Would you please repeat, word for word, only the lines from the one holding "color: #0369a1 ->" through the one holding "background: #ef4444 ->" in the material below, without the pictures?

→ **The input**
=-=-=

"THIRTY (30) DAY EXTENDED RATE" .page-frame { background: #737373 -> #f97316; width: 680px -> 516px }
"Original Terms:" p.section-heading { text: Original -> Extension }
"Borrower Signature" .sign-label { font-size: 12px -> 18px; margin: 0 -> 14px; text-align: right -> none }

=-=-=

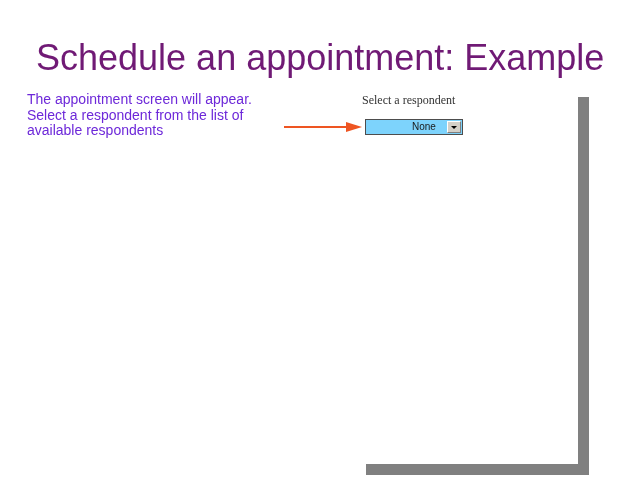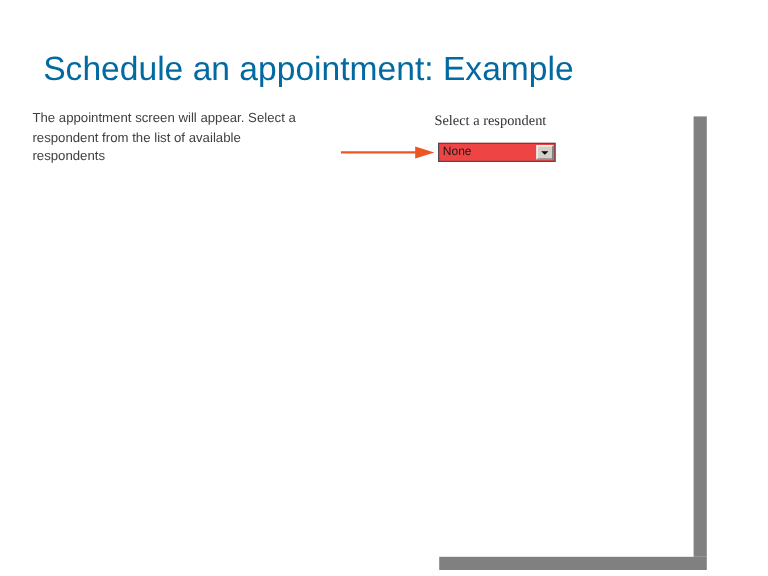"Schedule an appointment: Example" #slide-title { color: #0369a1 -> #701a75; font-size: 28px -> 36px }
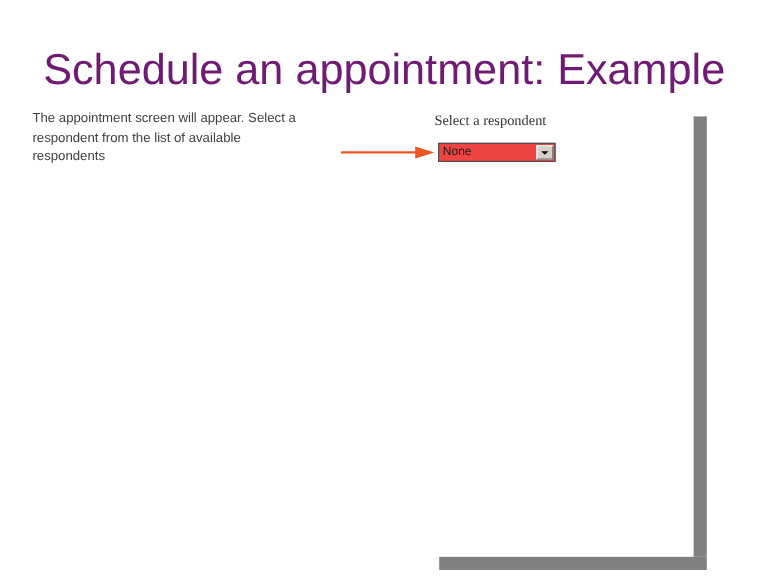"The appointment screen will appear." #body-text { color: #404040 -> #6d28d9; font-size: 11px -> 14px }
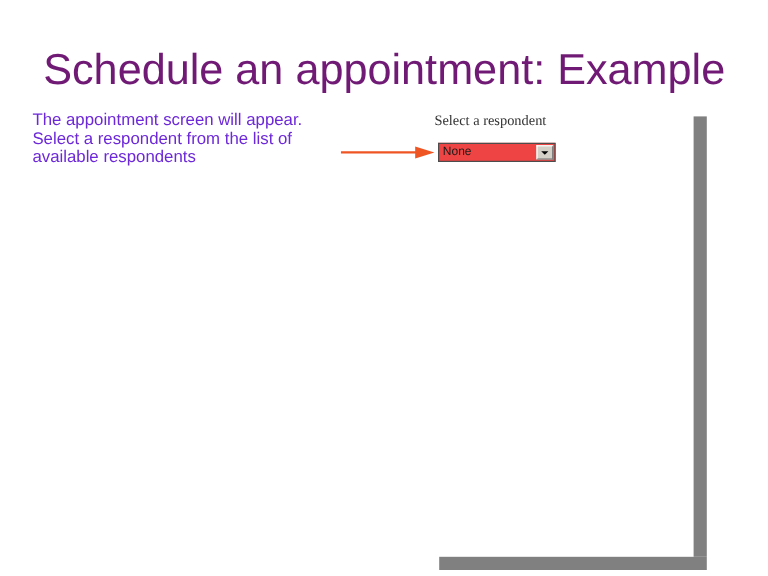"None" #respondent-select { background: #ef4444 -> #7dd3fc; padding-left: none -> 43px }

=-=-=

→ **Exercise result**
"Schedule an appointment: Example" #slide-title { color: #0369a1 -> #701a75; font-size: 28px -> 36px }
"The appointment screen will appear." #body-text { color: #404040 -> #6d28d9; font-size: 11px -> 14px }
"None" #respondent-select { background: #ef4444 -> #7dd3fc; padding-left: none -> 43px }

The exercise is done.